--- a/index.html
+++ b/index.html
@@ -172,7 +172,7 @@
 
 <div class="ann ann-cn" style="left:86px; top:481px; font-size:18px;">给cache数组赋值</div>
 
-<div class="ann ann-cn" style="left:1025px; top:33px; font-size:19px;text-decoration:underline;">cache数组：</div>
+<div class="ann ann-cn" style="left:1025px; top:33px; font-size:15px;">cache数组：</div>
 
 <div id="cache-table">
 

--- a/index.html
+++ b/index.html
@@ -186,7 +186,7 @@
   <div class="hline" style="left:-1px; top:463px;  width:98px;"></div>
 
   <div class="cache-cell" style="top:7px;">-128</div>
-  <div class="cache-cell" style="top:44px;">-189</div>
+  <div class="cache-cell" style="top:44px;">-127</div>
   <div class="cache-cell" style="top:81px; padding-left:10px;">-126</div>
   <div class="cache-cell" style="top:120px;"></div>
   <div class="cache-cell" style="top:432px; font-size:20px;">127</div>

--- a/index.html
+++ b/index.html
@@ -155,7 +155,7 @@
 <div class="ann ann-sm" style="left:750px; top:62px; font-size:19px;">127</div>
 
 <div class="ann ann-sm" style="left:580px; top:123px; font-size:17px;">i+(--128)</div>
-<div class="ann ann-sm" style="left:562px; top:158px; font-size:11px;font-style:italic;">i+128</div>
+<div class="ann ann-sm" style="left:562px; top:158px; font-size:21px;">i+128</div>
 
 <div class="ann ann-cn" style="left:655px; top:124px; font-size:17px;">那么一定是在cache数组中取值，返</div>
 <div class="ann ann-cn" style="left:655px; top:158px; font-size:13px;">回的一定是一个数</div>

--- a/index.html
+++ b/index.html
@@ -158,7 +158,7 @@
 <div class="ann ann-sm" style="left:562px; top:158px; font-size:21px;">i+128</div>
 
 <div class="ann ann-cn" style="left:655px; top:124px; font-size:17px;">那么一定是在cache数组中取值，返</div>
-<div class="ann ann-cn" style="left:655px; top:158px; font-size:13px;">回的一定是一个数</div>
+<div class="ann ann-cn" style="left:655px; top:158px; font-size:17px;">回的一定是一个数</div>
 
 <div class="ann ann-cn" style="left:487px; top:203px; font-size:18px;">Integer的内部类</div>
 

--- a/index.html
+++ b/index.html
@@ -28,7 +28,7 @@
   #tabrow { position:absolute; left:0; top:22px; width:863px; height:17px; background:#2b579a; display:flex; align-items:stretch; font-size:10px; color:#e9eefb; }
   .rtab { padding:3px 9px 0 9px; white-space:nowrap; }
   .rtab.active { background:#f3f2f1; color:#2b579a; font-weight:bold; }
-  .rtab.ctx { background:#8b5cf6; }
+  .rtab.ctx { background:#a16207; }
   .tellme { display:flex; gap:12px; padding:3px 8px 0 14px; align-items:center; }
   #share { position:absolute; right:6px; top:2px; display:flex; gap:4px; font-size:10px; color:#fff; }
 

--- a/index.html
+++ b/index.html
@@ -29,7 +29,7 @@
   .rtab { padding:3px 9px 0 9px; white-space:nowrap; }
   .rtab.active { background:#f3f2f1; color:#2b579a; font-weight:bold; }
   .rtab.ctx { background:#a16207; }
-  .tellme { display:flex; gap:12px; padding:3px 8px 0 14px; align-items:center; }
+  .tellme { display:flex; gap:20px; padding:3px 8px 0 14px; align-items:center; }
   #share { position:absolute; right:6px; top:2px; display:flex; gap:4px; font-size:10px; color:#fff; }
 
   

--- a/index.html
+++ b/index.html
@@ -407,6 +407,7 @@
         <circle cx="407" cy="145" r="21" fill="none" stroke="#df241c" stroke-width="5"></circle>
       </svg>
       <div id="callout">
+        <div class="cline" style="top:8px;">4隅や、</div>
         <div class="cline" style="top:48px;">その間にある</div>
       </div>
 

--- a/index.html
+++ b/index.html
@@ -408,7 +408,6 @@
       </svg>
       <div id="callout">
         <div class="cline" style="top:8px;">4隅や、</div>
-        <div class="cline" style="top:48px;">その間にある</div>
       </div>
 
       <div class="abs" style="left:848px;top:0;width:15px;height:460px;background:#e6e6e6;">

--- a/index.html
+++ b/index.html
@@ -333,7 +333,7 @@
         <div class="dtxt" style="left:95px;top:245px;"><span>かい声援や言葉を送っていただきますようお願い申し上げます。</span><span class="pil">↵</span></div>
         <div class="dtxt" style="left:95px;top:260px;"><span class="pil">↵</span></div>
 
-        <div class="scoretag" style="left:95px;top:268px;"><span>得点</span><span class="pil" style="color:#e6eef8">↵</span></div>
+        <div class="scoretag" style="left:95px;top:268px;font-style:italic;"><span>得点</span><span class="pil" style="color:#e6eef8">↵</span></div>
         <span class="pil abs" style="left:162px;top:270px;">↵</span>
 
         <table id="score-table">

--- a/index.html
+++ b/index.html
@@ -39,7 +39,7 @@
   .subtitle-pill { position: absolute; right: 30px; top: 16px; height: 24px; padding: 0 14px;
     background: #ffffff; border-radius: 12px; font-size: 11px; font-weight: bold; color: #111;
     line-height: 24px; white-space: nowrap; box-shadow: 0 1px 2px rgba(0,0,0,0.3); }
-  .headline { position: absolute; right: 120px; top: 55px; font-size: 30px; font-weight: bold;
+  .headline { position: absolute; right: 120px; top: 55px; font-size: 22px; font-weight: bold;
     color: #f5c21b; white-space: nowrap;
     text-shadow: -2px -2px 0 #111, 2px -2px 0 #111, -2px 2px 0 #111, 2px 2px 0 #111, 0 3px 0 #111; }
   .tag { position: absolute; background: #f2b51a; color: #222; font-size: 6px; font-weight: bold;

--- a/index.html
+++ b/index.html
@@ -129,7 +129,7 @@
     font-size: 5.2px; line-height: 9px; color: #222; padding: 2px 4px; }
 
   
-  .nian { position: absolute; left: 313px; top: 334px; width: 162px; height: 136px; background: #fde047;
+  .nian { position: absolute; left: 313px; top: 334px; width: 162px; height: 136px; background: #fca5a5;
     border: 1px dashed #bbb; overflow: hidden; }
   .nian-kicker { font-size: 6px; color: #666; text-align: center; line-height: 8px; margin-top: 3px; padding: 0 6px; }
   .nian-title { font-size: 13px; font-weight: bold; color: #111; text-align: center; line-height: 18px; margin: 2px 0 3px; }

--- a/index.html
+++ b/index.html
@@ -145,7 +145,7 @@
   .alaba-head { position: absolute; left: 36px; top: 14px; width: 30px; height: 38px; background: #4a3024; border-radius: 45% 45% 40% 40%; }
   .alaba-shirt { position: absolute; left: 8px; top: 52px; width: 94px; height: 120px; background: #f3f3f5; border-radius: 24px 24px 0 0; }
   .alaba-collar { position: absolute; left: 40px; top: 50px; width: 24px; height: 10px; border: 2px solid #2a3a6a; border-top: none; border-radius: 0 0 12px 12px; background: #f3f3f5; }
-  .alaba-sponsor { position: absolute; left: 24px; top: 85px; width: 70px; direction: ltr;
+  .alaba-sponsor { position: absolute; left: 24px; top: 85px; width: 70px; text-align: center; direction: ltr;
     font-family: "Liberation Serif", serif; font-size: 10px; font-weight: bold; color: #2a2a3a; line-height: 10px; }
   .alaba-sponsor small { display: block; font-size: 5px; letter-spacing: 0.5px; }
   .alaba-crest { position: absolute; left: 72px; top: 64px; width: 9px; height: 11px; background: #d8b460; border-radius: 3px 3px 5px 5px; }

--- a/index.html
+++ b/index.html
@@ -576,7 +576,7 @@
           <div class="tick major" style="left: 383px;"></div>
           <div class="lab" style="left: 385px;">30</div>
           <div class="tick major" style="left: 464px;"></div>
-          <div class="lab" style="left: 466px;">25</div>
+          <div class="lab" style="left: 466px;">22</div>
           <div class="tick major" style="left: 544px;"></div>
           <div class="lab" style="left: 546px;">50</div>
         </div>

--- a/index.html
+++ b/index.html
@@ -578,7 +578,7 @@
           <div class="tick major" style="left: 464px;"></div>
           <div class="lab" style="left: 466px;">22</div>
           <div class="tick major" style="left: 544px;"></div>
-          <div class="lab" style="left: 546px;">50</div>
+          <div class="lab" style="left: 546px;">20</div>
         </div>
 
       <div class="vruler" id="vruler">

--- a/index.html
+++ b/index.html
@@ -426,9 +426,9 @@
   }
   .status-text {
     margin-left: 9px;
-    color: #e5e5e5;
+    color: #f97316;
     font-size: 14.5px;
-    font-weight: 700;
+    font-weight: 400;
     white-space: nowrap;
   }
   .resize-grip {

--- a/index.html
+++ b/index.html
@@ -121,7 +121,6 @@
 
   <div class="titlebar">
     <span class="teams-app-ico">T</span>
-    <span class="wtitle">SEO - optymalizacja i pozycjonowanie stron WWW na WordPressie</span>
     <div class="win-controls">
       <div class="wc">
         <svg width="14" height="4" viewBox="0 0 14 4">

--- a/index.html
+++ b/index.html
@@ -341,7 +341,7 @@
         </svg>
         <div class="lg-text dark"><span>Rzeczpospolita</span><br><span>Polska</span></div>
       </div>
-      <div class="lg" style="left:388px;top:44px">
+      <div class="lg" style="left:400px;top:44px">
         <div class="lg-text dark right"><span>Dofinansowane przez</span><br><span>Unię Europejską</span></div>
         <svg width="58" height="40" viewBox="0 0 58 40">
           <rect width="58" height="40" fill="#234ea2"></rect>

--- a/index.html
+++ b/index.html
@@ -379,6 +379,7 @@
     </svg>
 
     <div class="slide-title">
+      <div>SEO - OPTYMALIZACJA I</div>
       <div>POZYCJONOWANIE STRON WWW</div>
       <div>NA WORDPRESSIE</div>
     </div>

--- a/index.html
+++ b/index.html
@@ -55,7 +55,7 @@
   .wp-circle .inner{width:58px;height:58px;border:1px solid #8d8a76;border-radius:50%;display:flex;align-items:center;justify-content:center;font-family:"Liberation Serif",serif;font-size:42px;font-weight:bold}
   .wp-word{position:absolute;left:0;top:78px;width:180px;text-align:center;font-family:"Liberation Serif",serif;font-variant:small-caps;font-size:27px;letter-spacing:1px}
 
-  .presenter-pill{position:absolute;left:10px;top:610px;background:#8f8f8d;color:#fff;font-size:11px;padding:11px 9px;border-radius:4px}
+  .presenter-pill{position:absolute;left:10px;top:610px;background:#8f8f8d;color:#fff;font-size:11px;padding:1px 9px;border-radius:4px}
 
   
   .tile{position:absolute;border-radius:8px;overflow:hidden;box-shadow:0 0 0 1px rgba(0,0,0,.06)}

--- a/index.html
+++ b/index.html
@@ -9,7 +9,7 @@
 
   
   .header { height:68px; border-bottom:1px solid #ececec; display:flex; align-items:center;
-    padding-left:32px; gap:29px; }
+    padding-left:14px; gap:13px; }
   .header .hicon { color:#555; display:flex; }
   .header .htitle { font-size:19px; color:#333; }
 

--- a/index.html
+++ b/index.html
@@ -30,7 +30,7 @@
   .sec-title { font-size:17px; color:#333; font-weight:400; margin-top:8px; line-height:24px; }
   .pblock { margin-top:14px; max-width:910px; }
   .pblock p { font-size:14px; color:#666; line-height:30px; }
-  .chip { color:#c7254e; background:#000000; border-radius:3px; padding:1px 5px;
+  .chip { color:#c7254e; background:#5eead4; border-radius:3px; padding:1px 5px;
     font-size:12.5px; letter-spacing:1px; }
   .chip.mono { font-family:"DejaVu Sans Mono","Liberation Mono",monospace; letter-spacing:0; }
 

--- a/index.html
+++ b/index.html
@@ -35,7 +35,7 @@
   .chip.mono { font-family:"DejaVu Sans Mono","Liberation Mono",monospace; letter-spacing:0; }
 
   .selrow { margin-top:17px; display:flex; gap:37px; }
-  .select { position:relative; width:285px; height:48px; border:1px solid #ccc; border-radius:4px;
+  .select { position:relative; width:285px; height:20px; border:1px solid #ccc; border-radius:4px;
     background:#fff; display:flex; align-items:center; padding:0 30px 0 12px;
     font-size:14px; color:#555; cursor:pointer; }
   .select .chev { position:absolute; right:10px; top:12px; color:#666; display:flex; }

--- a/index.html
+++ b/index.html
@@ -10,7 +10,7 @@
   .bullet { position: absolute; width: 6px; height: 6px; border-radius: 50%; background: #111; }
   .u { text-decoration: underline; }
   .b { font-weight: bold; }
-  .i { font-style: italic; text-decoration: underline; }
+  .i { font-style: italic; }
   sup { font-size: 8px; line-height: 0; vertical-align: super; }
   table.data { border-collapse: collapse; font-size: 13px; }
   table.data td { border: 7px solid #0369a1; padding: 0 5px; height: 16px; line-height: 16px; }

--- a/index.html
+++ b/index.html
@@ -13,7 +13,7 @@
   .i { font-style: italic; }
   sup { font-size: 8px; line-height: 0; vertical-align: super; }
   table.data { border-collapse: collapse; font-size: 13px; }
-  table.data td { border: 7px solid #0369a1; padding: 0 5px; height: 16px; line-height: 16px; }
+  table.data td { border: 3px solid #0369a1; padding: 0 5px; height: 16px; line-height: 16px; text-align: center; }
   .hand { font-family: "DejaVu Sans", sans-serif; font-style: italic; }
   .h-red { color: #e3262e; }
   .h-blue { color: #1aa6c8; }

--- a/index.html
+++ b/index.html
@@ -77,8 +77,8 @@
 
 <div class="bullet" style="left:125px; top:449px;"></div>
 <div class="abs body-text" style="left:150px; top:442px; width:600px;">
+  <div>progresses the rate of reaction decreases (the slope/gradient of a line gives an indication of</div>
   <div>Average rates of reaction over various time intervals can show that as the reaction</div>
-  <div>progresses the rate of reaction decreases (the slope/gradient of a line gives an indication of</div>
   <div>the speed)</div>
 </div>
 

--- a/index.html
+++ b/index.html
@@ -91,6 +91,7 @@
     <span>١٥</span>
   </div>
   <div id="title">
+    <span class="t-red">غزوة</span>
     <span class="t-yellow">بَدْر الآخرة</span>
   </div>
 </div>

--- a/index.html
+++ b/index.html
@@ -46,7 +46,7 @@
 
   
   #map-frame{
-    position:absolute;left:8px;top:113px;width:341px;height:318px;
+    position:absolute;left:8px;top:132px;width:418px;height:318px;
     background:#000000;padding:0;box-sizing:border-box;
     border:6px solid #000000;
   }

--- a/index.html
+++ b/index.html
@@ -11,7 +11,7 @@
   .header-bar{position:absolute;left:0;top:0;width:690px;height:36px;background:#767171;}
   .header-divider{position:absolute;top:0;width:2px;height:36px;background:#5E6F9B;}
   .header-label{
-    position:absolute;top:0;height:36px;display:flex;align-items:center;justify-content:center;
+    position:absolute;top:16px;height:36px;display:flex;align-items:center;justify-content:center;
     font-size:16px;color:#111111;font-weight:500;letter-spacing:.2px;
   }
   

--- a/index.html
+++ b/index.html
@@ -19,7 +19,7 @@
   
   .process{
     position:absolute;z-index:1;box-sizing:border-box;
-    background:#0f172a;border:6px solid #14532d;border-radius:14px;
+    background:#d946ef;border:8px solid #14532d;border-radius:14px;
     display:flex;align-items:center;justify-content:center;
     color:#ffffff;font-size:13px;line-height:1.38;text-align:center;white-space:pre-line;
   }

> _Description of the task_:
Word for word, restate the lines of the data above that fall between the line holding "-408,7 +408,6 @@" and the line holding "-333,7 +333,7 @@", inclusive, and no other lines.

> _Result of the task_:
@@ -408,7 +408,6 @@
       </svg>
       <div id="callout">
         <div class="cline" style="top:8px;">4隅や、</div>
-        <div class="cline" style="top:48px;">その間にある</div>
       </div>
 
       <div class="abs" style="left:848px;top:0;width:15px;height:460px;background:#e6e6e6;">

--- a/index.html
+++ b/index.html
@@ -333,7 +333,7 @@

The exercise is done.